**PROBLEM DETAILS**
Of the lines below, report only those that contain "none".

■ ■ ■ ■

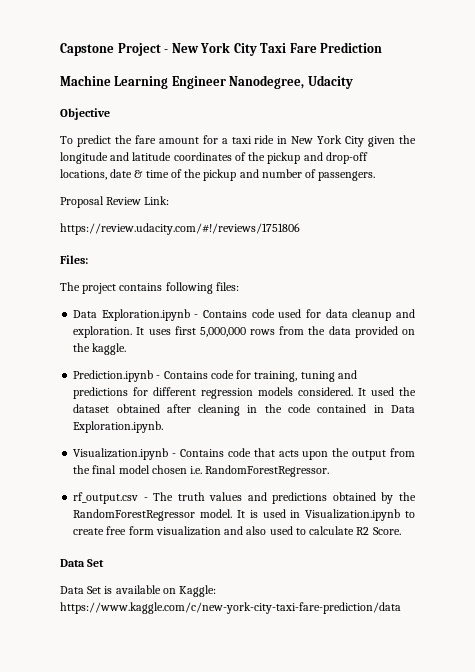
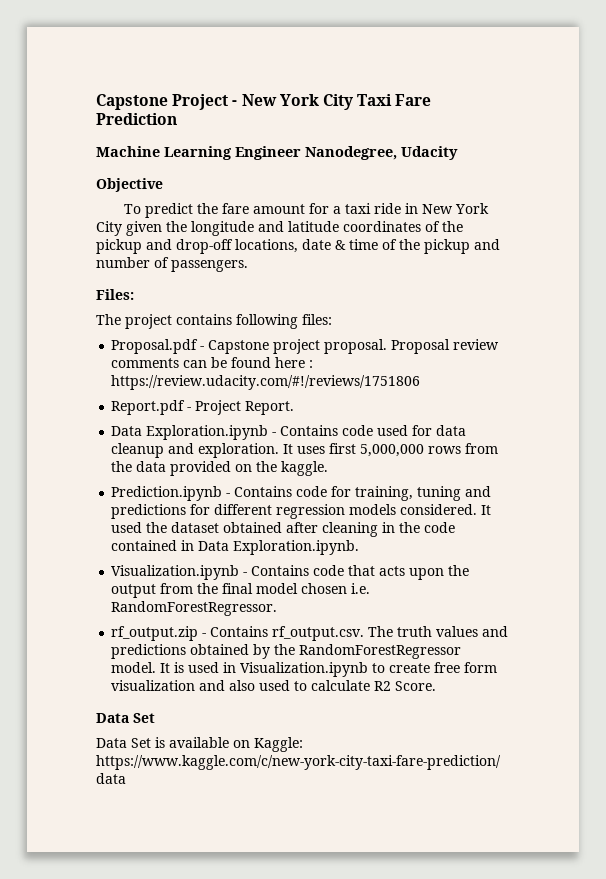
[60,196,170,208] [60,223,300,235] // Proposal Review Link: // https://review.udacity.com/#!/reviews/1751806 -> (248, 266) none
(239, 286) none -> [111,339,500,354] [111,357,314,368] [111,375,421,390] [111,400,295,415] // Proposal.pdf - Capstone project proposal. Proposal review comments can be found here : https://review.udacity.com/#!/reviews/1751806 // Report.pdf - Project Report.
[73,492,148,504] rf_output.csv - -> [111,626,365,641] rf_output.zip - Contains rf_output.csv.

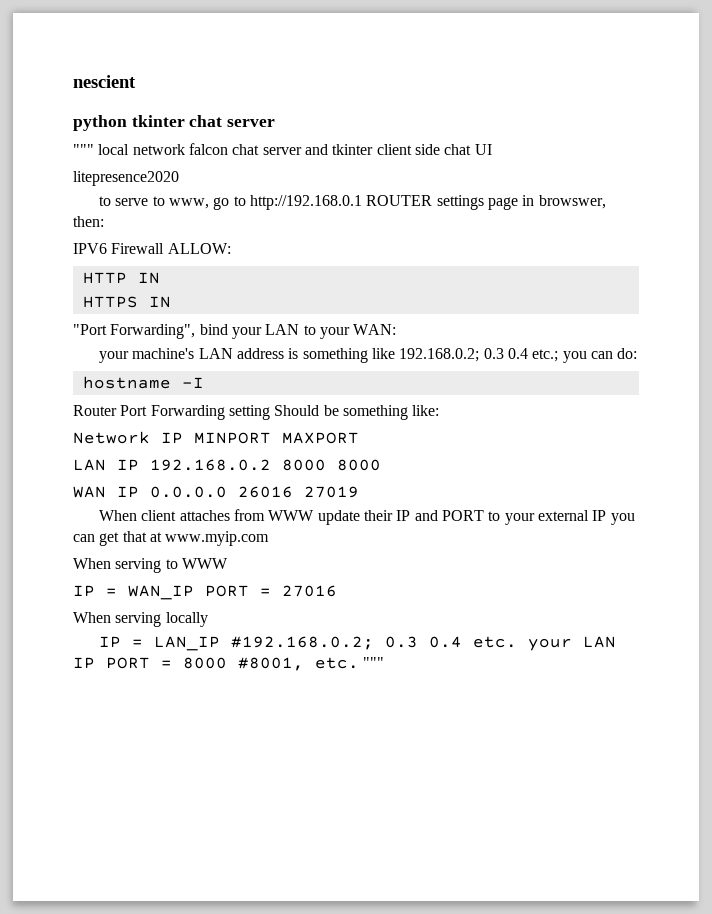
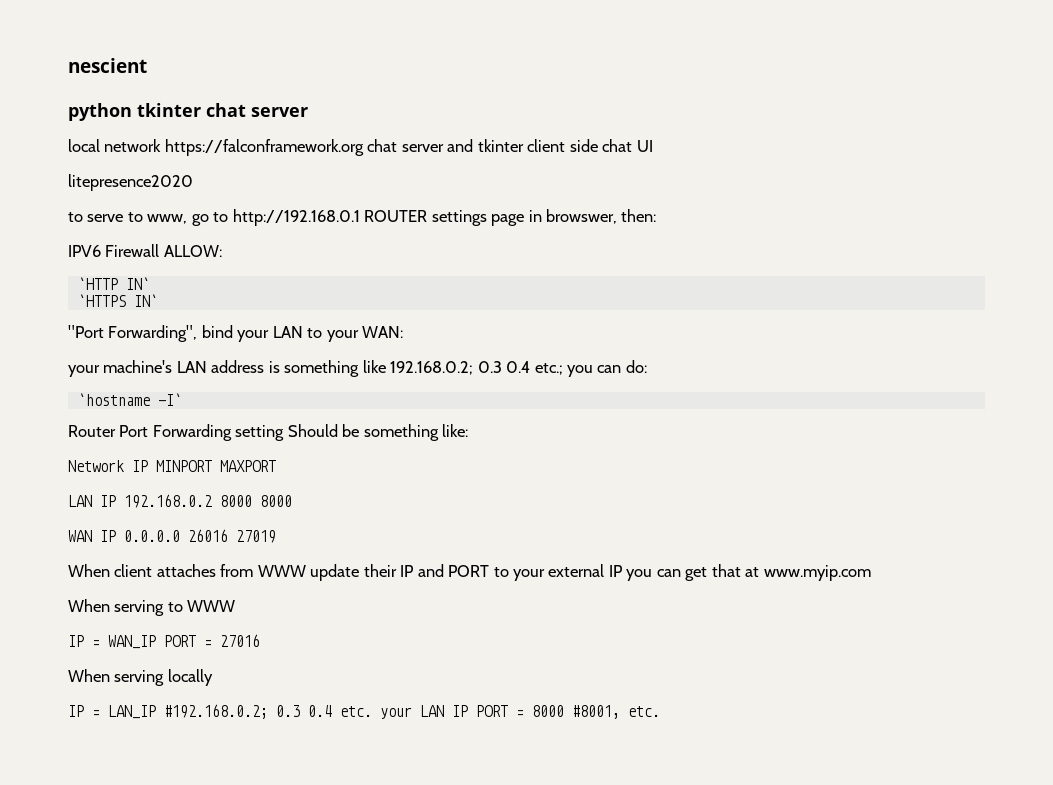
[73,144,94,155] """ -> (308, 112) none
[188,143,228,155] falcon -> [164,139,364,156] https://falconframework.org
[82,272,160,284] [82,296,171,308] HTTP IN // HTTPS IN -> [77,277,150,290] [77,294,158,307] `HTTP IN` // `HTTPS IN`
[82,376,204,389] hostname -I -> [77,393,182,406] `hostname -I`
[363,657,385,668] """ -> (660, 711) none

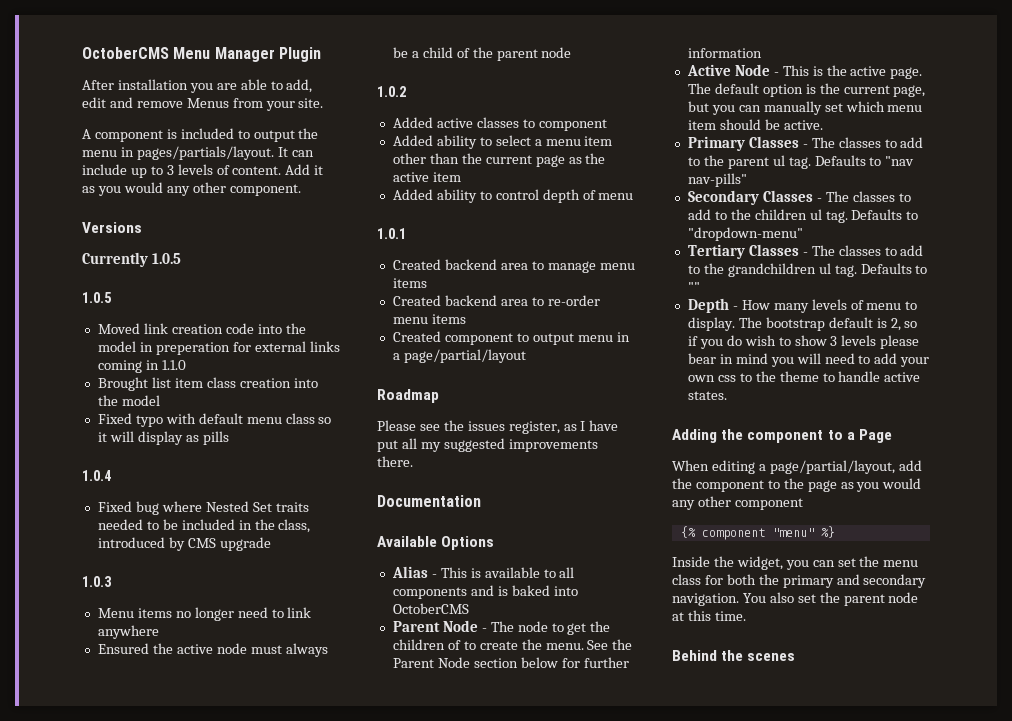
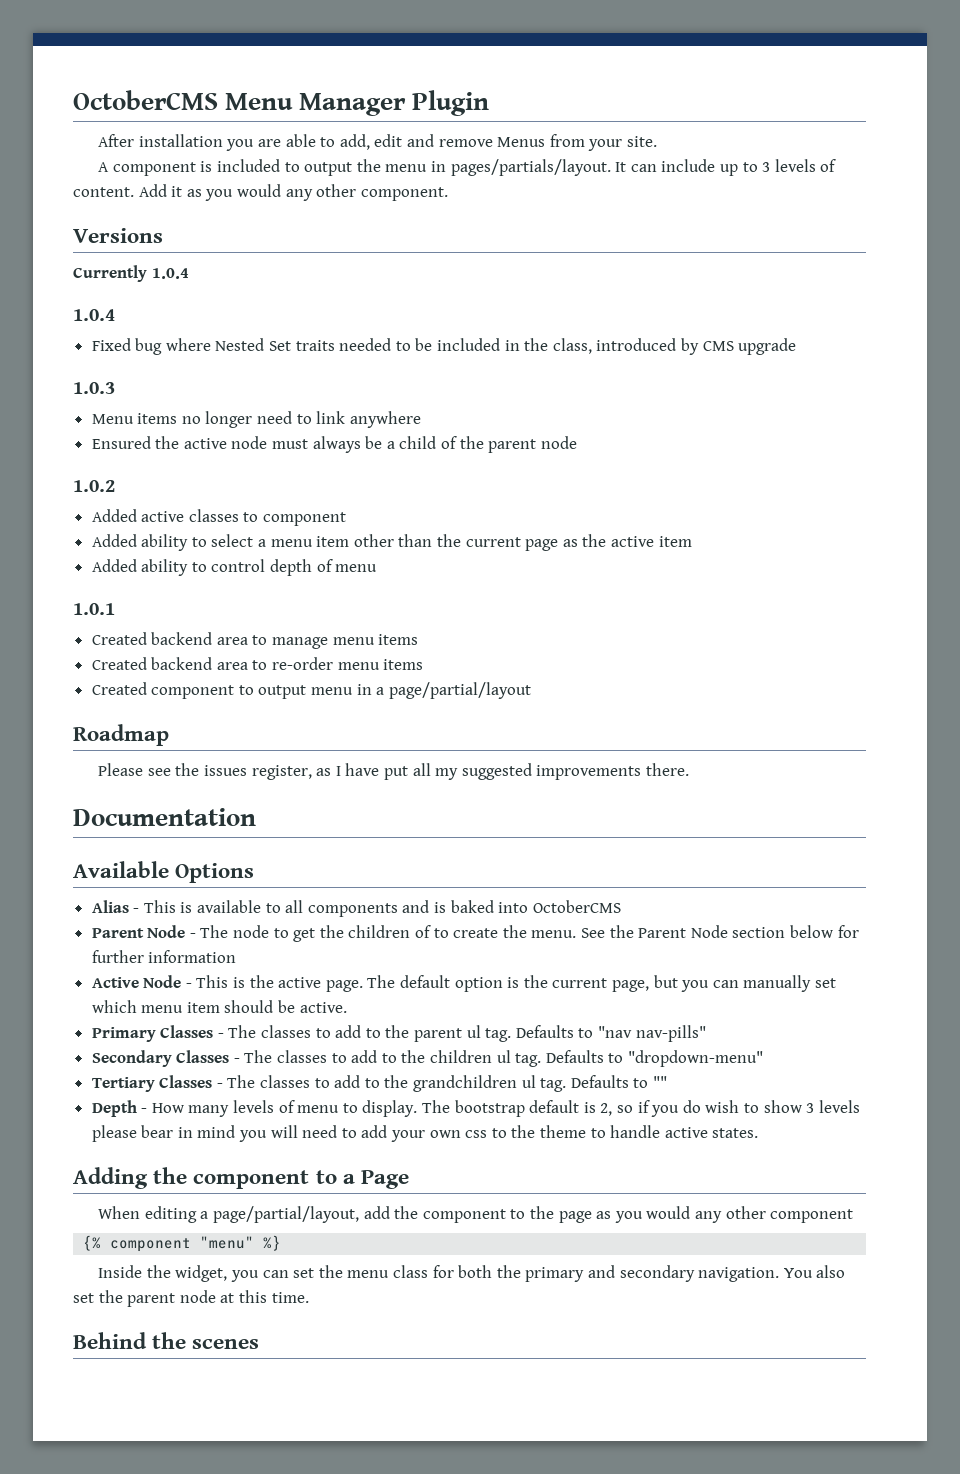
[151,253,181,264] [82,292,112,303] [97,323,306,334] [97,341,340,355] [97,360,186,373] [97,377,318,391] [97,395,160,406] [97,413,332,427] [97,431,229,445] 1.0.5 // 1.0.5 // Moved link creation code into the model in preperation for external links coming in 1.1.0 // Brought list item class creation into the model // Fixed typo with default menu class so it will display as pills -> [151,268,189,279] 1.0.4

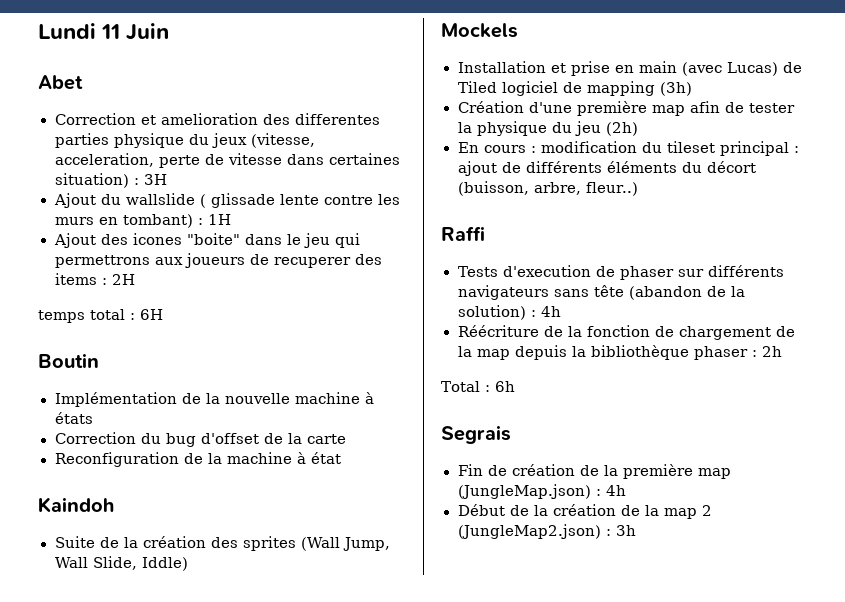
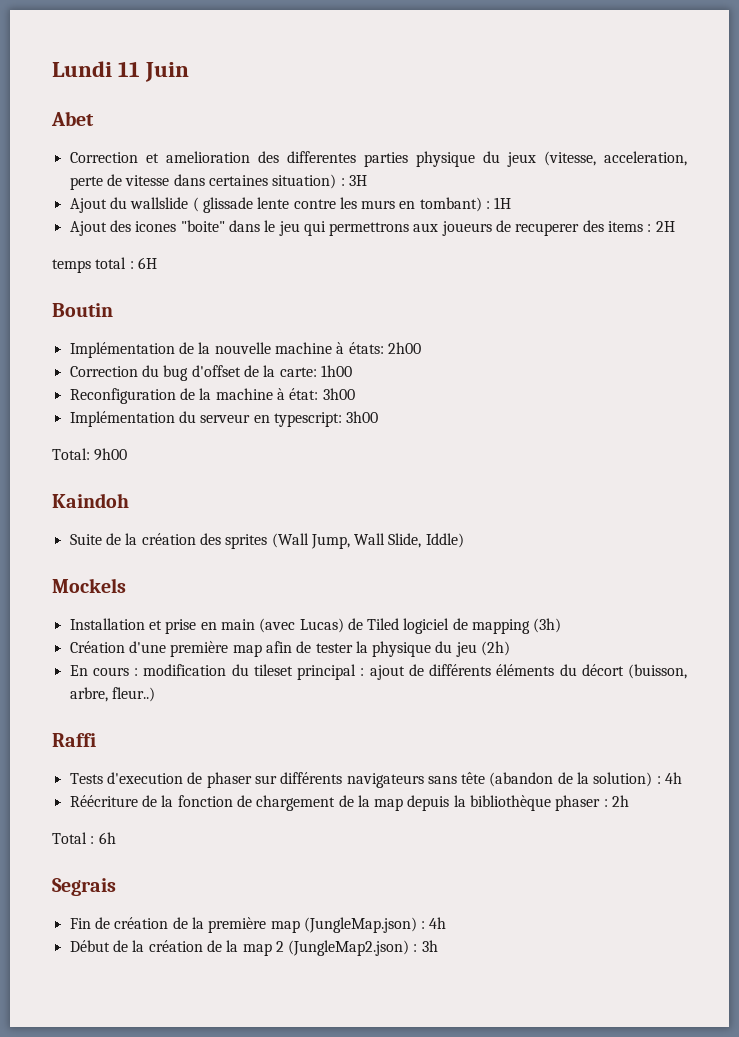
[54,412,93,424] états -> [348,342,421,354] états: 2h00
[306,434,346,444] carte -> [279,365,352,377] carte: 1h00
[310,452,341,464] état -> [289,388,355,400] [69,411,379,427] [52,448,128,461] état: 3h00 // Implémentation du serveur en typescript: 3h00 // Total: 9h00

■ ■ ■ ■

**OUTPUT**
[60,196,170,208] [60,223,300,235] // Proposal Review Link: // https://review.udacity.com/#!/reviews/1751806 -> (248, 266) none
(239, 286) none -> [111,339,500,354] [111,357,314,368] [111,375,421,390] [111,400,295,415] // Proposal.pdf - Capstone project proposal. Proposal review comments can be found here : https://review.udacity.com/#!/reviews/1751806 // Report.pdf - Project Report.
[73,144,94,155] """ -> (308, 112) none
[363,657,385,668] """ -> (660, 711) none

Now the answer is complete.